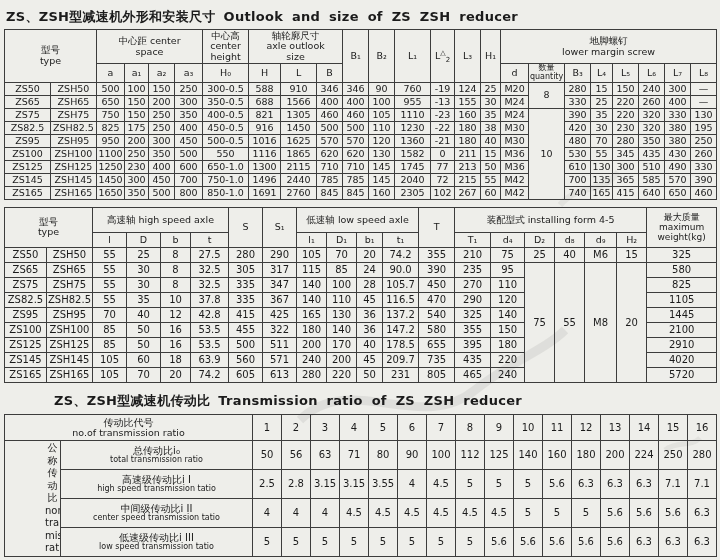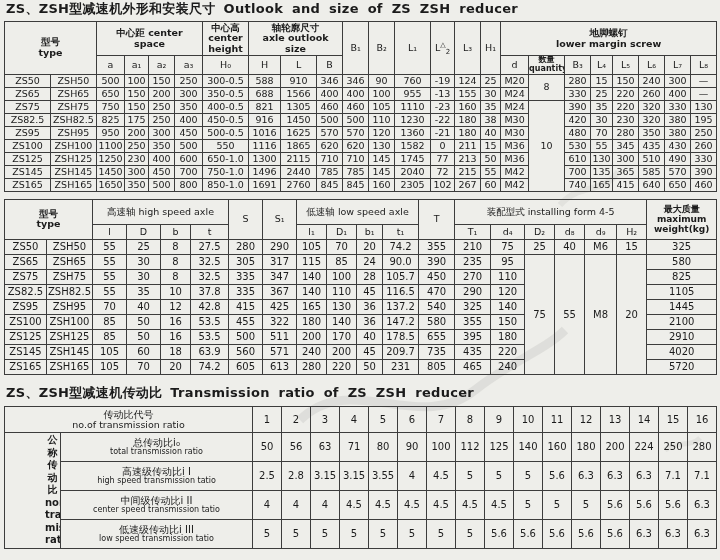--- a/index.html
+++ b/index.html
@@ -14,7 +14,7 @@
   .wm { position:absolute; left:0; top:0; z-index:0; pointer-events:none; }
   .content { position:relative; z-index:1; }
 
-  .title { margin:0; padding:0 0 3px 6px; font-size:13px; font-weight:bold; letter-spacing:0.3px; white-space:nowrap; }
+  .title { margin:0; padding:8px 0 3px 6px; font-size:13px; font-weight:bold; letter-spacing:0.3px; white-space:nowrap; }
   .title .en { word-spacing:4px; margin-left:8px; font-weight:bold; }
   .title2 { padding-top:9px; padding-bottom:4px; }
 

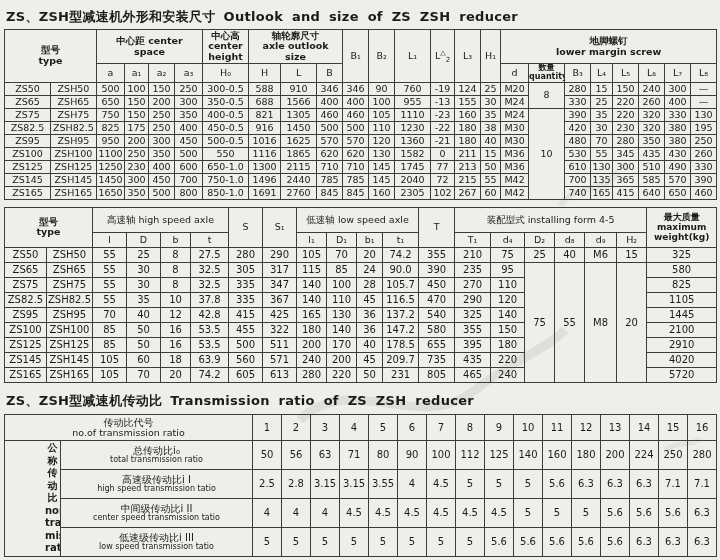--- a/index.html
+++ b/index.html
@@ -26,7 +26,7 @@
     font-size:9.5px; line-height:1.12;
     overflow:hidden; white-space:nowrap;
   }
-  .pre { white-space:pre-line;font-weight:bold; }
+  .pre { white-space:pre-line; }
   sup, sub { font-size:7px; line-height:0; }
 
   

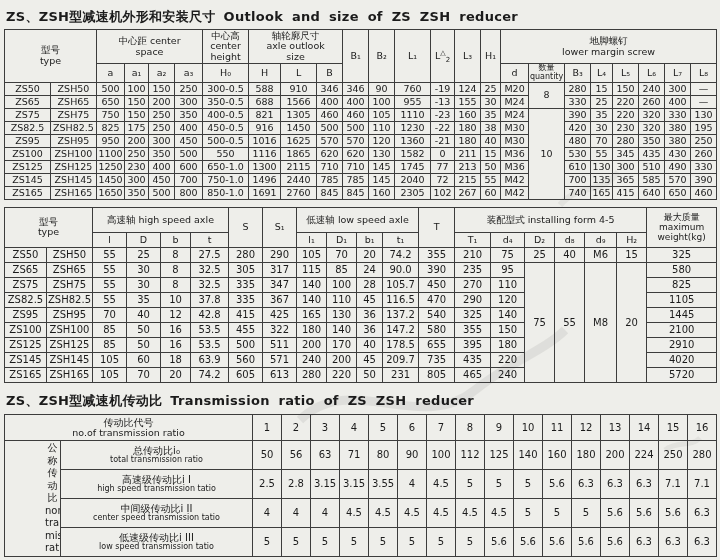--- a/index.html
+++ b/index.html
@@ -16,7 +16,7 @@
 
   .title { margin:0; padding:8px 0 3px 6px; font-size:13px; font-weight:bold; letter-spacing:0.3px; white-space:nowrap; }
   .title .en { word-spacing:4px; margin-left:8px; font-weight:bold; }
-  .title2 { padding-top:9px; padding-bottom:4px; }
+  .title2 { padding-top:9px; padding-bottom:4px;margin-left:48px; }
 
   table { border-collapse:collapse; table-layout:fixed; width:712px; margin-left:4px; background:transparent; }
   th, td {

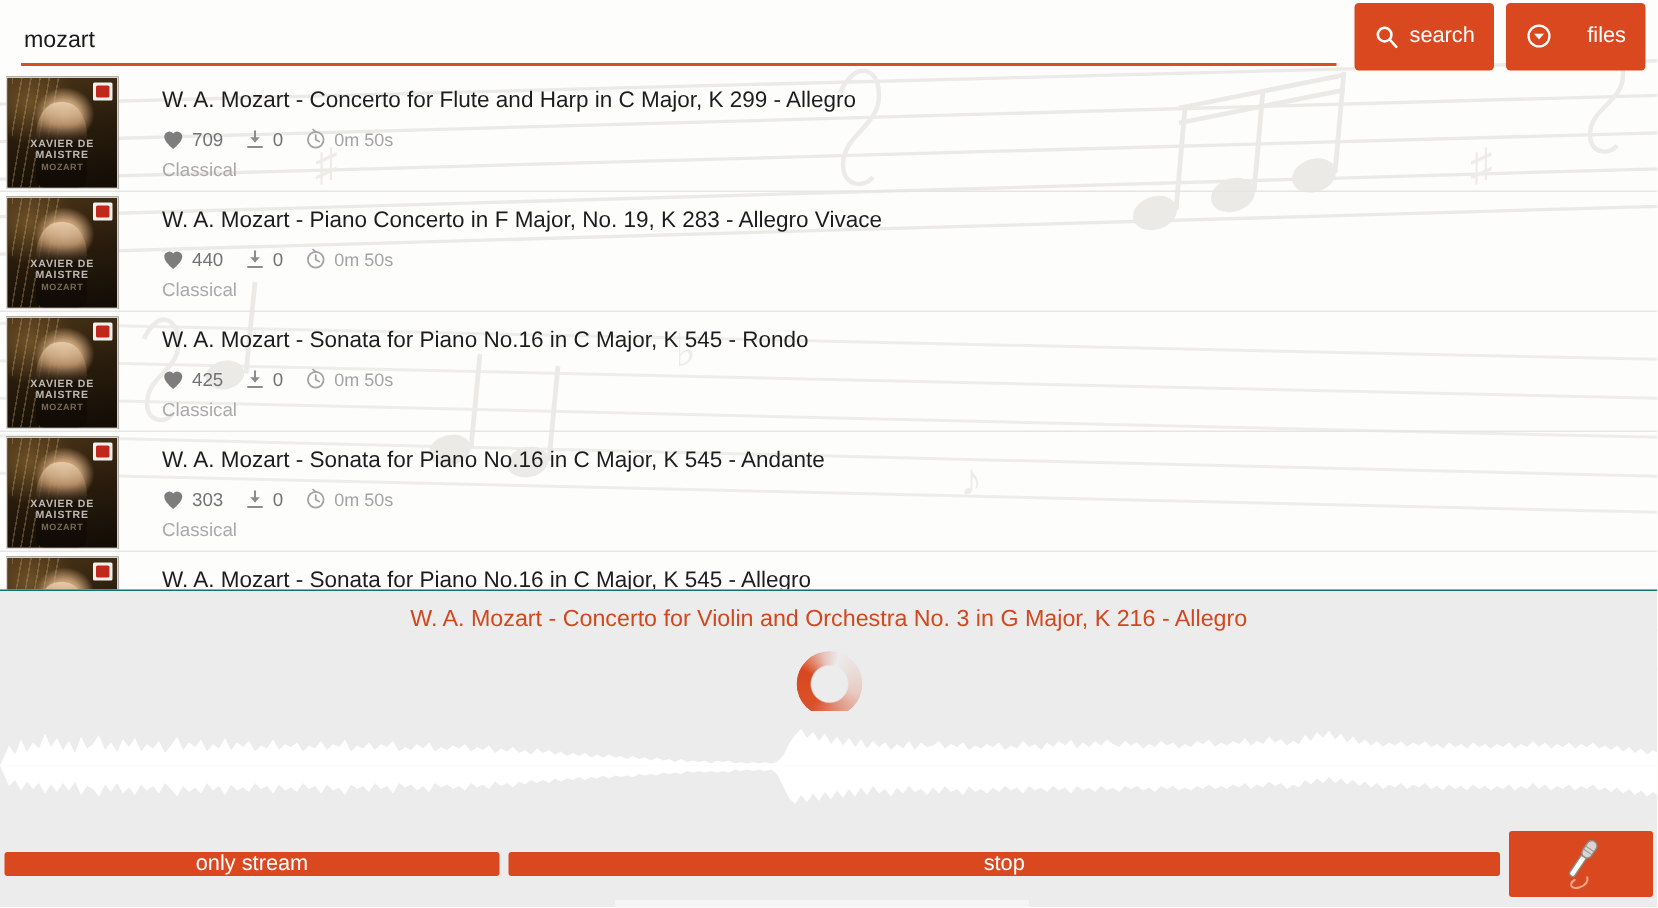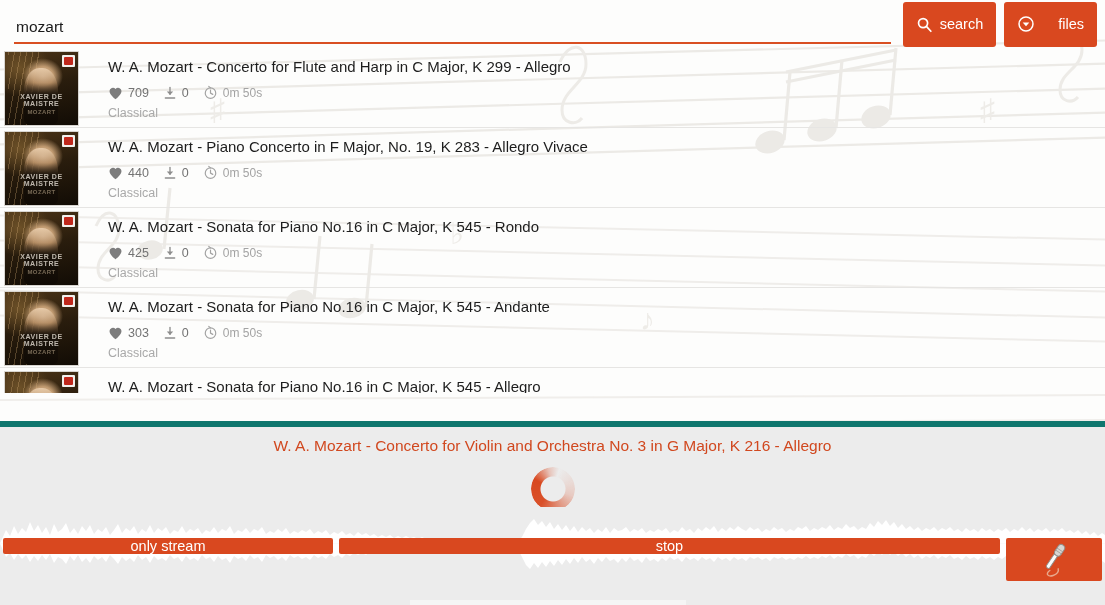--- a/index.html
+++ b/index.html
@@ -223,10 +223,10 @@
     position: absolute;
     left: 0; right: 0;
     bottom: 0;
-    height: 184px;
+    height: 212px;
     z-index: 5;
     background: #ececec;
-    border-top: 6px solid #0f766e;
+    border-top: 1px solid #0f766e;
   }
 
   .now-playing {

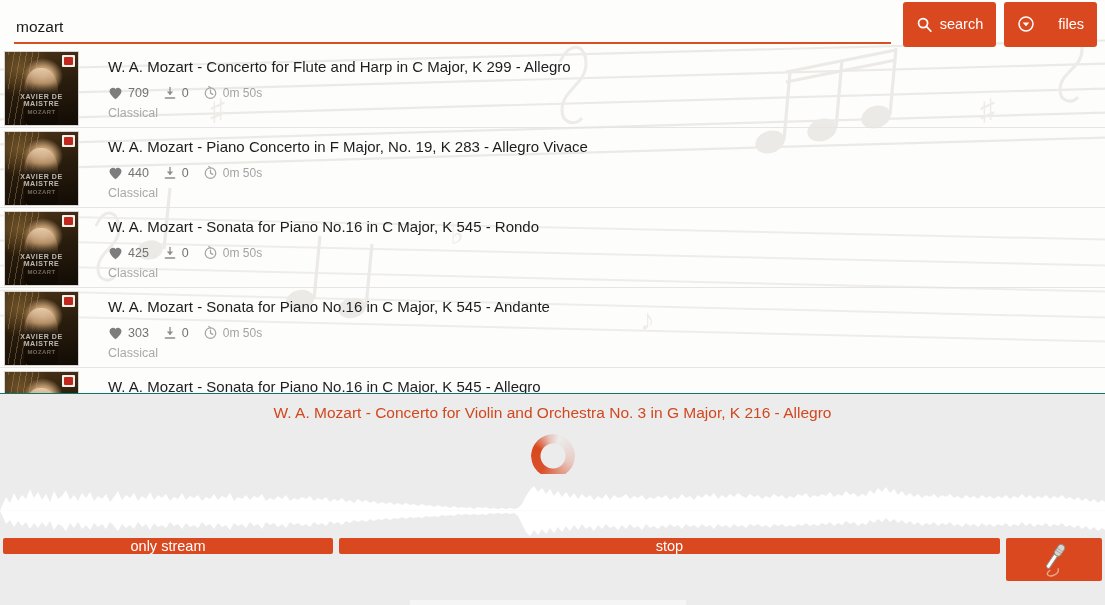--- a/index.html
+++ b/index.html
@@ -276,10 +276,10 @@
   .transport {
     position: absolute;
     left: 0; right: 0;
-    bottom: 12px;
+    bottom: 0;
     height: 57px;
     display: flex;
-    align-items: flex-start;
+    align-items: center;
     gap: 6px;
     padding: 2px 3px 4px 3px;
   }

--*--

> **What the exercise asks**
Write each entry again exactly, minus any images.

> **Solution to the problem**
--- a/index.html
+++ b/index.html
@@ -14,7 +14,7 @@
   .wm { position:absolute; left:0; top:0; z-index:0; pointer-events:none; }
   .content { position:relative; z-index:1; }
 
-  .title { margin:0; padding:0 0 3px 6px; font-size:13px; font-weight:bold; letter-spacing:0.3px; white-space:nowrap; }
+  .title { margin:0; padding:8px 0 3px 6px; font-size:13px; font-weight:bold; letter-spacing:0.3px; white-space:nowrap; }
   .title .en { word-spacing:4px; margin-left:8px; font-weight:bold; }
   .title2 { padding-top:9px; padding-bottom:4px; }
 

--- a/index.html
+++ b/index.html
@@ -26,7 +26,7 @@
     font-size:9.5px; line-height:1.12;
     overflow:hidden; white-space:nowrap;
   }
-  .pre { white-space:pre-line;font-weight:bold; }
+  .pre { white-space:pre-line; }
   sup, sub { font-size:7px; line-height:0; }
 
   

--- a/index.html
+++ b/index.html
@@ -16,7 +16,7 @@
 
   .title { margin:0; padding:8px 0 3px 6px; font-size:13px; font-weight:bold; letter-spacing:0.3px; white-space:nowrap; }
   .title .en { word-spacing:4px; margin-left:8px; font-weight:bold; }
-  .title2 { padding-top:9px; padding-bottom:4px; }
+  .title2 { padding-top:9px; padding-bottom:4px;margin-left:48px; }
 
   table { border-collapse:collapse; table-layout:fixed; width:712px; margin-left:4px; background:transparent; }
   th, td {

--- a/index.html
+++ b/index.html
@@ -223,10 +223,10 @@
     position: absolute;
     left: 0; right: 0;
     bottom: 0;
-    height: 184px;
+    height: 212px;
     z-index: 5;
     background: #ececec;
-    border-top: 6px solid #0f766e;
+    border-top: 1px solid #0f766e;
   }
 
   .now-playing {

--- a/index.html
+++ b/index.html
@@ -276,10 +276,10 @@
   .transport {
     position: absolute;
     left: 0; right: 0;
-    bottom: 12px;
+    bottom: 0;
     height: 57px;
     display: flex;
-    align-items: flex-start;
+    align-items: center;
     gap: 6px;
     padding: 2px 3px 4px 3px;
   }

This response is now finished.